→ **Task statement**:
When you reach a picture, pass over it; otherwise repeat the listing word for word.

→ **Recorded information**:
★ ★ ★

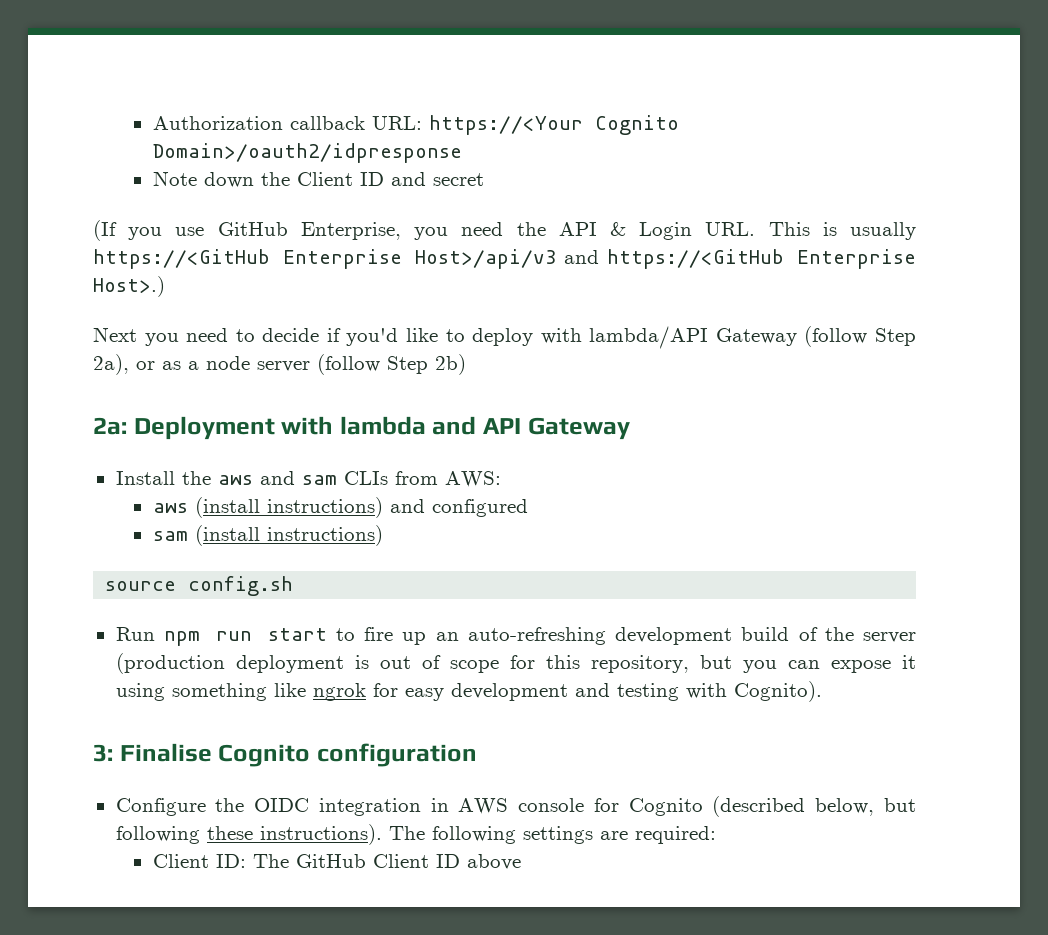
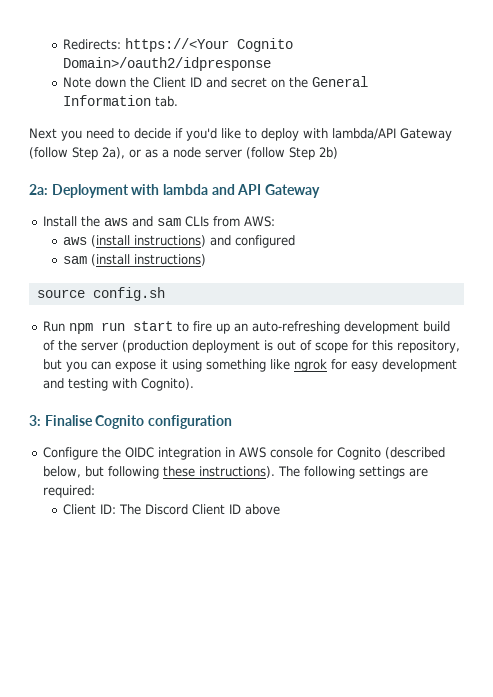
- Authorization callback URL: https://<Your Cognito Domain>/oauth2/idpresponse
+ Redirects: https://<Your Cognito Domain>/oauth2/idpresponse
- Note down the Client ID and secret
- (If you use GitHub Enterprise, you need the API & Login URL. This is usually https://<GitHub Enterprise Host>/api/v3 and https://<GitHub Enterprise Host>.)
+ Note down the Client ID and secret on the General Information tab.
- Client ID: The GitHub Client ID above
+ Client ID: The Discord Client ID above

★ ★ ★

→ **Result of the task**:
- Authorization callback URL: https://<Your Cognito Domain>/oauth2/idpresponse
+ Redirects: https://<Your Cognito Domain>/oauth2/idpresponse
- Note down the Client ID and secret
- (If you use GitHub Enterprise, you need the API & Login URL. This is usually https://<GitHub Enterprise Host>/api/v3 and https://<GitHub Enterprise Host>.)
+ Note down the Client ID and secret on the General Information tab.
- Client ID: The GitHub Client ID above
+ Client ID: The Discord Client ID above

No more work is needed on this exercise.